# Import libraries and load text

In [64]:
import pandas as pd
import numpy as np
import nltk
from nltk.corpus import stopwords
from nltk import word_tokenize, FreqDist
from nltk.stem.wordnet import WordNetLemmatizer
import string
import plotly
import plotly.graph_objects as go
import plotly.express as px
from sklearn.feature_extraction.text import TfidfVectorizer, CountVectorizer

In [65]:
# Prepping dataframe as done in 1_EDA.ipynb

df = pd.read_csv('complaints_1year.csv')
df = df[['Product', 'Consumer complaint narrative']]

df = df.rename(columns={"Product": "product", "Consumer complaint narrative": "narrative"})
# df = df[ (df['product'] != "Debt collection" ) & 
#         (df['product'] != "Money transfer, virtual currency, or money service") & 
#        (df['product'] != "Checking or savings account")]


print(df['product'].value_counts())

df['product'].replace({'Credit reporting, credit repair services, or other personal consumer reports': 'Non Money Transfer',
                       'Credit card or prepaid card': 'Non Money Transfer',
                       'Mortgage': 'Non Money Transfer',
                       'Vehicle loan or lease': 'Non Money Transfer',
                       'Payday loan, title loan, or personal loan': 'Non Money Transfer',
                       'Student loan': 'Non Money Transfer',
                       'Debt collection' : 'Non Money Transfer', 
                       'Money transfer, virtual currency, or money service': 'Money Transfer', 
                       'Checking or savings account': 'Non Money Transfer'}, inplace=True)

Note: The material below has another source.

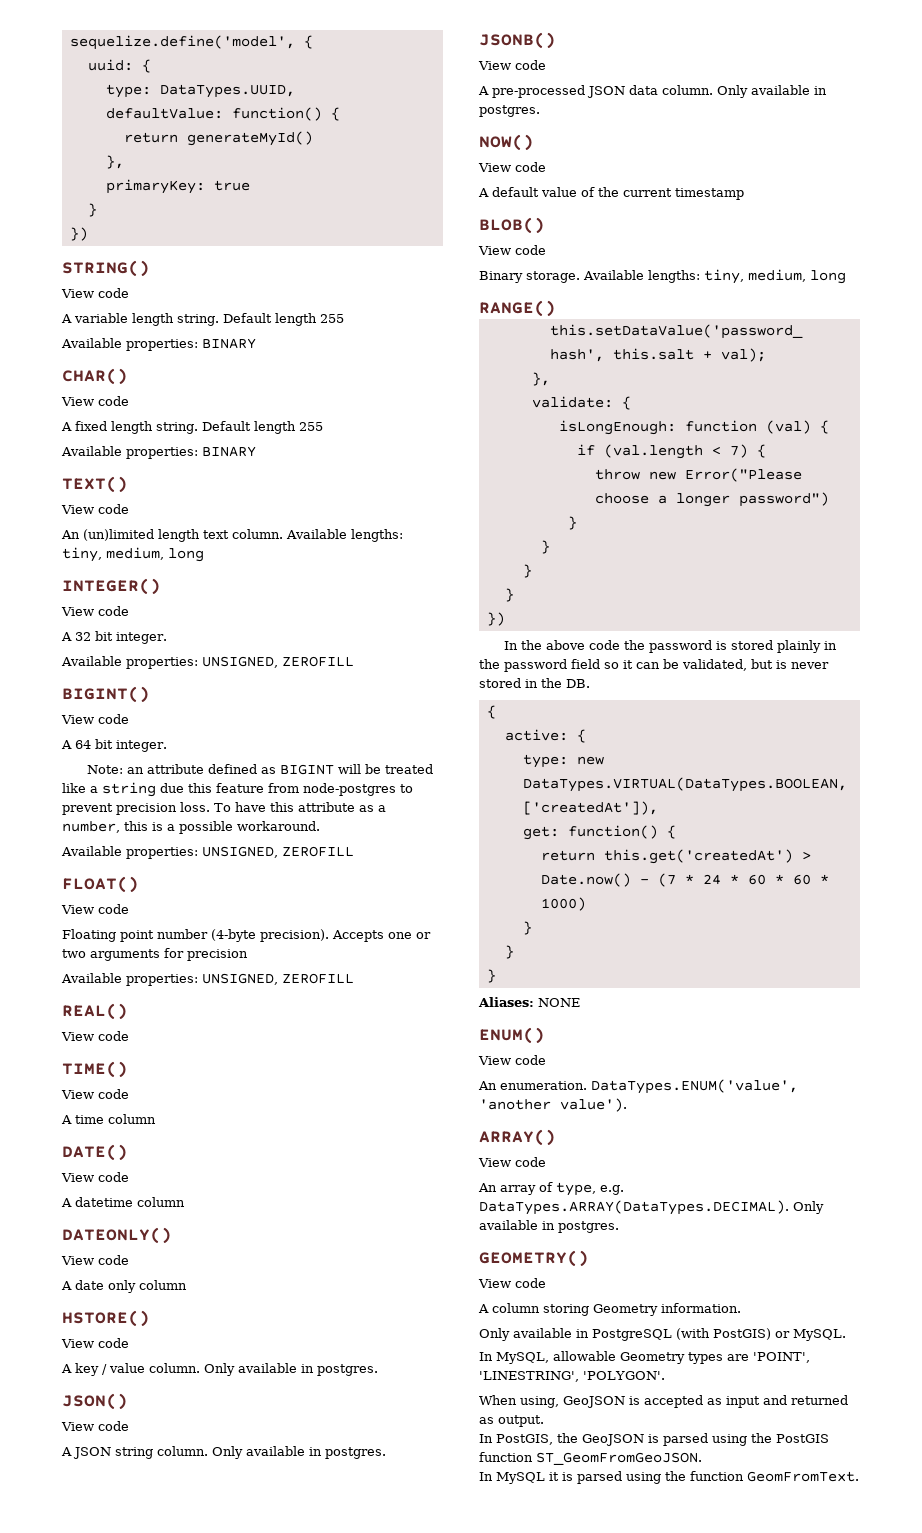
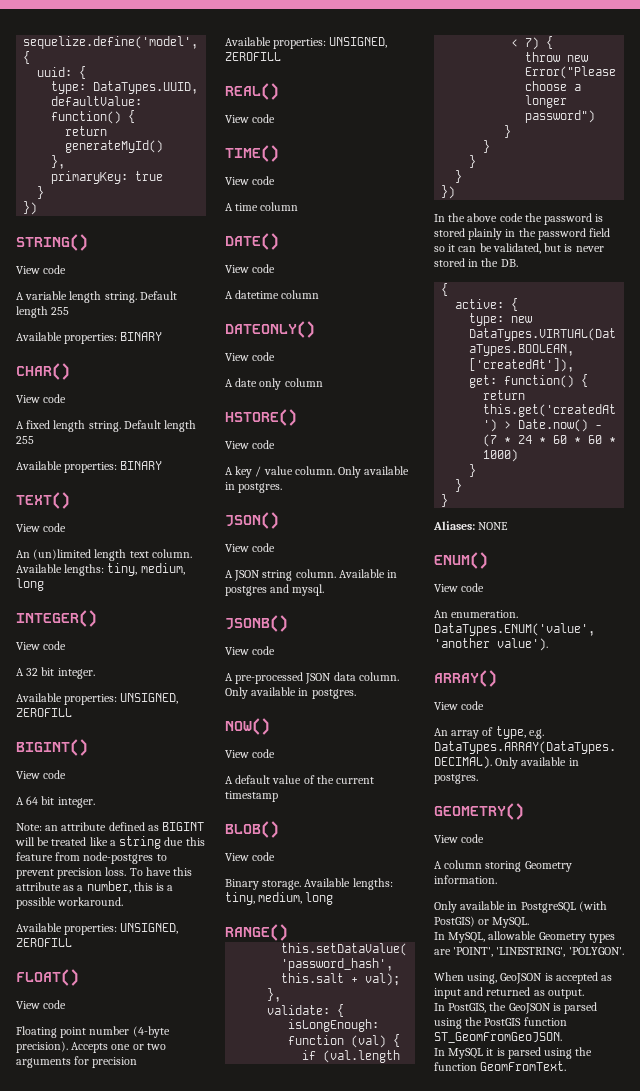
[212,1446,386,1459] Only available in postgres. -> [338,569,398,578] [225,584,325,596] Available in postgres and mysql.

Credit reporting, credit repair services, or other personal consumer reports    103116
Debt collection                                                                  28593
Credit card or prepaid card                                                      17991
Mortgage                                                                         13884
Checking or savings account                                                      10723
Money transfer, virtual currency, or money service                                6180
Vehicle loan or lease                                                             4171
Payday loan, title loan, or personal loan                                         2321
Student loan                                                                      2179
Name: product, dtype: int64


In [66]:
df['product'].value_counts()

Non Money Transfer    182978
Money Transfer          6180
Name: product, dtype: int64

In [67]:
train_pos = df[df['product'] == 'Money Transfer'].sample(frac=0.2)
df_rest_pos = df[df['product'] == 'Money Transfer'].drop(train_pos.index)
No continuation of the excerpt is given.